Harbus Editors Accuse Stanford GSB Dean Of “Gross Negligence”

Incoming dean Jonathan Levin stopped by briefly to introduce himself to the room of journalists. Photo by Nathan Allen

The editors of the MBA student newspaper at Harvard Business School accused the administration of rival Stanford Graduate School of Business of “gross negligence” in handling a controversy over financial aid. The editorial, entitled “Can A Business School Die Of Shame?,” says the storm occurring over the issue is a case study in how not to do damage control. The MBA editors criticism of the dean of a school that is Harvard’s chief rival in business education is unprecedented..
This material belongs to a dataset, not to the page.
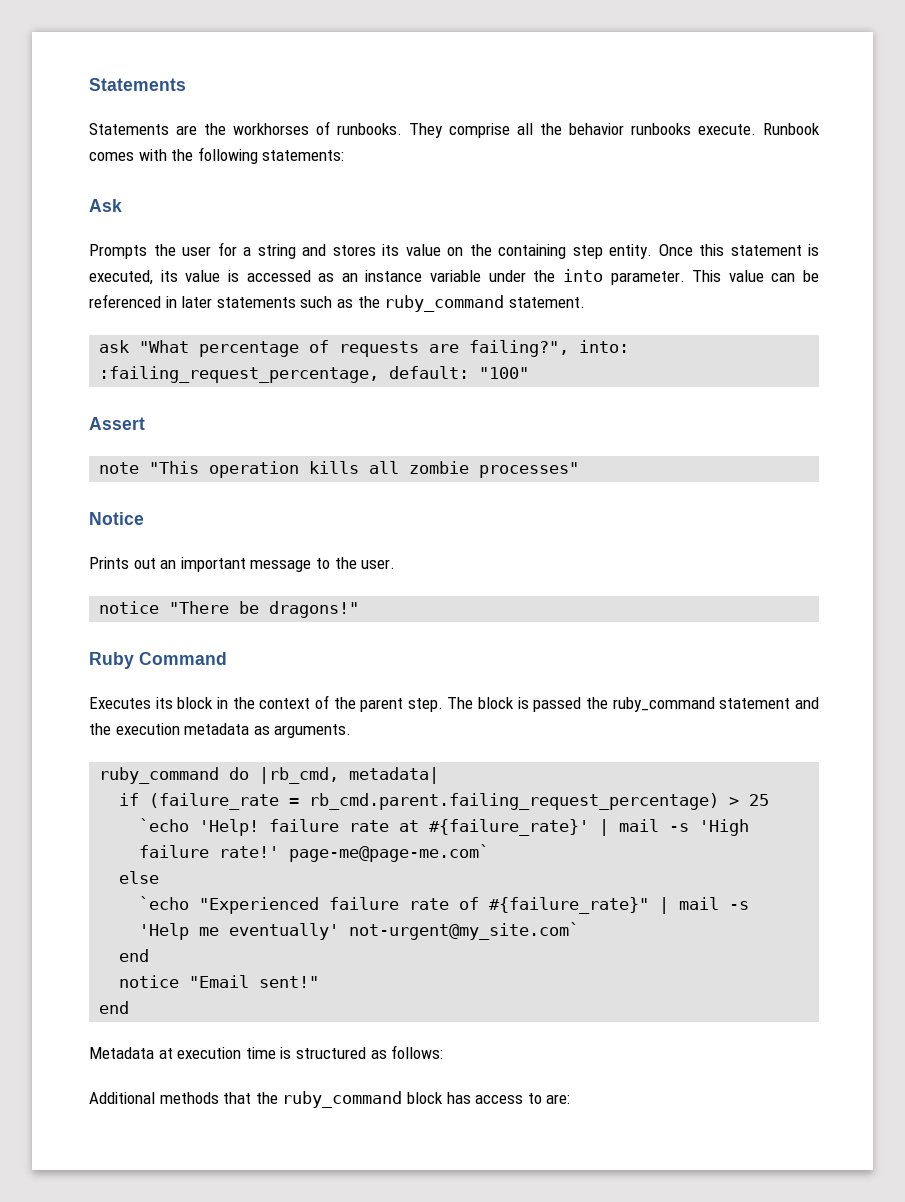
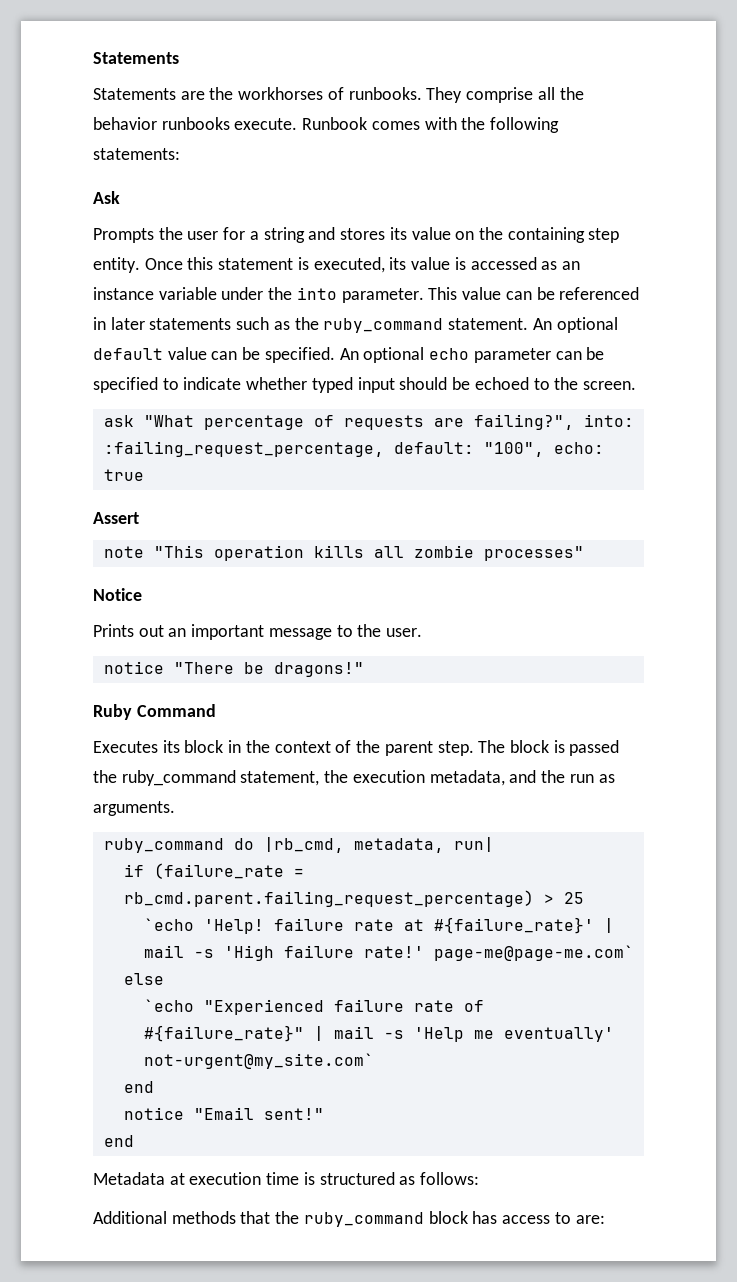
(585, 302) none -> [532,317,618,333] [93,347,605,363] [93,377,636,393] An optional default value can be specified. An optional echo parameter can be specified to indicate whether typed input should be echoed to the screen.
[479,367,530,379] "100" -> [483,442,604,457] [103,469,144,481] "100", echo: true
[719,697,819,709] [89,723,250,735] statement and the execution metadata -> [240,770,594,786] statement, the execution metadata, and the run
[349,767,440,784] metadata| -> [353,837,494,853] metadata, run|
For the past three weeks, Stanford Dean Jonathan Levin has been dealing with the fallout from the disclosure that the school’s long-time claims to only provide scholarship dollars to applicants and students on the basis of financial need is untrue. He has issued three public statements in three weeks about the issue, mainly focusing on a data breach that allowed one of the school’s current MBA students to access confidential financial aid data on the school’s shared network servers.

The student, Adam Allcock, found that Stanford had routinely granted fellowship money to students without regard to their financial needs, often favoring admits who were female and those from the financial sector, even though many had more savings than students who received no scholarship help or less financial support. His analysis also found what he termed “systemic biases against international students…This is inconsistent with a need-based financial aid system,” he wrote in an extensive report he did on the data.


“We feel a tremendous amount of sympathy to our peers at Stanford GSB because had this happened at HBS, there is no doubt that our student body would be outraged beyond words,” wrote the editors of The Harbus in an unsigned editorial. “Not only is regressive economic discrimination in financial aid a breathtaking breach of trust, and a shocking disaffirmation of the school’s purported egalitarian values, but we believe that it also represents gross negligence by the Stanford Administration in their duty to uphold the most important element of any elite business school degree: the school’s brand.”

Though the school’s financial aid policies precede Dean Levin, who became dean in September of 2016, The Harbus editors took specific aim at how he has handled what has become the first public test of his leadership ability. “The response offered by Stanford administration offers a case study to MBA students in exactly what they should not do when in damage control,” according to The Harbus. “In seeking to explain the episode, Stanford GSB Dean John Levin diverted attention away from the core objection, focusing almost exclusively on the issue of the data security ­ a serious technical breach of confidence to be sure, but one that pales in comparison to the revealed compromise in school values. In the few words he does devote to the true problem of the administration’s conduct, Dean Levin minimizes the systemic gender, economic, and national origin discrimination as a mere miscommunication about ‘base level’ versus ‘incremental’ fellowship awards. Instead of showing leadership by taking responsibility for these shortcomings, he offers only the vague promise to be ‘significantly more transparent about the principles and objectives being applied in making financial aid awards.’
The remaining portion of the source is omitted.